As East Africa confronts a growing Ebola outbreak, Elon Musk's satellite internet company Starlink has donated 150 satellite internet kits to the Africa Centres for Disease Control and Prevention, with the kits being deployed to remote and outbreak-affected areas in eastern Democratic Republic of the Congo to provide frontline healthcare workers with reliable connectivity where traditional networks are unavailable or simply do not reach.

Why Connectivity Is a Health Emergency Tool

Poor internet access has long been one of the most underappreciated obstacles to effective disease response in the DRC. Healthcare workers operating in remote areas face serious difficulties reporting new infections, transmitting medical data, and coordinating logistics with national and international response teams. As of 2023, only about 30 percent of the DRC's population had internet access, and in the rural and forested communities where Ebola outbreaks tend to take hold, that figure is significantly lower.

The consequence is deadly in a very practical sense. When a frontline health worker cannot quickly report a suspected case or request protective equipment, the window for containing an outbreak narrows. The Starlink kits are designed to close that gap by providing stable, high-speed satellite connectivity in locations where the infrastructure for conventional mobile or broadband networks simply does not exist.



What Africa CDC Says

Africa CDC Director General Dr.
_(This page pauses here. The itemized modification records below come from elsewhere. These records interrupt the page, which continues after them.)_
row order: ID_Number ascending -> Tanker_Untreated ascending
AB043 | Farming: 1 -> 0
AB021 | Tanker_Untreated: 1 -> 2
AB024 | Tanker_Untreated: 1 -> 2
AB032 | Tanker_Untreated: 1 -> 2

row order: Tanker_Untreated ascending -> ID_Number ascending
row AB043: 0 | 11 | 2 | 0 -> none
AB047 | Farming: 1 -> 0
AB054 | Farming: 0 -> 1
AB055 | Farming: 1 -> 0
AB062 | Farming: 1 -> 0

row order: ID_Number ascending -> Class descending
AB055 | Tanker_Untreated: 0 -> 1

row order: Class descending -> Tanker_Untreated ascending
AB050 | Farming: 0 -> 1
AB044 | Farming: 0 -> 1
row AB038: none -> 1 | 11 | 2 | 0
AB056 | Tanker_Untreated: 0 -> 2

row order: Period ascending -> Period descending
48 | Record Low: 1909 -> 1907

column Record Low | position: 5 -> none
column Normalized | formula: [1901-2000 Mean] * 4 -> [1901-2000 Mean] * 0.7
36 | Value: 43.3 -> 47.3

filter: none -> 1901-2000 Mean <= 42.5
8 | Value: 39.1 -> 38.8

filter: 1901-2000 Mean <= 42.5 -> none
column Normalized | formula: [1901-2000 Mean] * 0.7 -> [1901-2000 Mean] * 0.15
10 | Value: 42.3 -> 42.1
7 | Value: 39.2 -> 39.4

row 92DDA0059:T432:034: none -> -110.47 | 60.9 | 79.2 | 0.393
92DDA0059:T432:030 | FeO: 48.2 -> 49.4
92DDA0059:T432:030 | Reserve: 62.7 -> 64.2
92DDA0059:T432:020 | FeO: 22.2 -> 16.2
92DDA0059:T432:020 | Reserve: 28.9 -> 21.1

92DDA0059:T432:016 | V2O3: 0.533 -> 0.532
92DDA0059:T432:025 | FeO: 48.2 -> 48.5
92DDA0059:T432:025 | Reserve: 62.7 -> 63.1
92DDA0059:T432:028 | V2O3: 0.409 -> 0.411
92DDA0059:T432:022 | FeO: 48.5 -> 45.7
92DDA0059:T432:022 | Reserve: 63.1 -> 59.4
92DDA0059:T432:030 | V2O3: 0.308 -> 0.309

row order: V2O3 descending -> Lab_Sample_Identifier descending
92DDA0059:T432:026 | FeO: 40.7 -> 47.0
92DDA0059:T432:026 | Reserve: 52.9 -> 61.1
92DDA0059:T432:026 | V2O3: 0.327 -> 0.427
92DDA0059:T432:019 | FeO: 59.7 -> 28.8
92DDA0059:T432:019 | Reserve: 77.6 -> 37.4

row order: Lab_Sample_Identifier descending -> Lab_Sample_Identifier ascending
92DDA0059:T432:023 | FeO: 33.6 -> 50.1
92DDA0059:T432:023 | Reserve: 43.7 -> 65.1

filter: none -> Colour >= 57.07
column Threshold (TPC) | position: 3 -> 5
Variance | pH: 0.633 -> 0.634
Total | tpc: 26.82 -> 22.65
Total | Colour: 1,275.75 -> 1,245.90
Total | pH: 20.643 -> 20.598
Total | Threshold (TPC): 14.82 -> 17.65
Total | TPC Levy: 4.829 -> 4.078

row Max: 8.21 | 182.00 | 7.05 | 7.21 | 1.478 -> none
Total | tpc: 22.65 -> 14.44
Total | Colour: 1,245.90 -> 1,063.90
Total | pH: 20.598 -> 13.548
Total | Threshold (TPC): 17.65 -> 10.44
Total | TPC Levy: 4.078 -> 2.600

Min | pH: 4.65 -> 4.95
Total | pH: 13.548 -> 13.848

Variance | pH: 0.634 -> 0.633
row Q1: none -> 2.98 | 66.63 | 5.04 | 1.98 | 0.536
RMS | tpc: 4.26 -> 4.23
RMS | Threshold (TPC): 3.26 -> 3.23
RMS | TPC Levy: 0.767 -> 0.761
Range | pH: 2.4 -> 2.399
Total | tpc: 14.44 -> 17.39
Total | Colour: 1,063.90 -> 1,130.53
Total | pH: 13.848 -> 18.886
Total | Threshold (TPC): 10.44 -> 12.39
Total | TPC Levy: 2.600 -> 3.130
Jean Kaseya welcomed the donation, describing successful outbreak control as depending on three things: speed, coordination, and access to accurate information. With the Starlink kits now being deployed, frontline health workers will be able to report cases faster, coordinate response activities more effectively, and access technical support in real time rather than waiting for patchy connections to cooperate. Kaseya called the donation a timely contribution to Africa CDC's emergency response efforts.

Africa CDC has emphasised that internet connectivity should now be understood as an essential component of modern outbreak management alongside medical personnel, vaccines, and healthcare supplies, a framing that reflects how fundamentally disease response has changed in an era where data sharing and real-time coordination are as critical as physical interventions.

The Bigger Picture

The DRC approved Starlink's satellite internet service in May 2025. The donation to Africa CDC marks the first time the technology has been deployed directly in an active outbreak response operation on the continent, a deployment model that could inform how technology companies engage with African public health infrastructure going forward. For Nigeria, which sits outside the immediate outbreak zone but monitors regional disease developments closely through the NCDC, the Starlink-Africa CDC partnership is a relevant precedent for how digital infrastructure and public health response can be integrated in future emergency scenarios.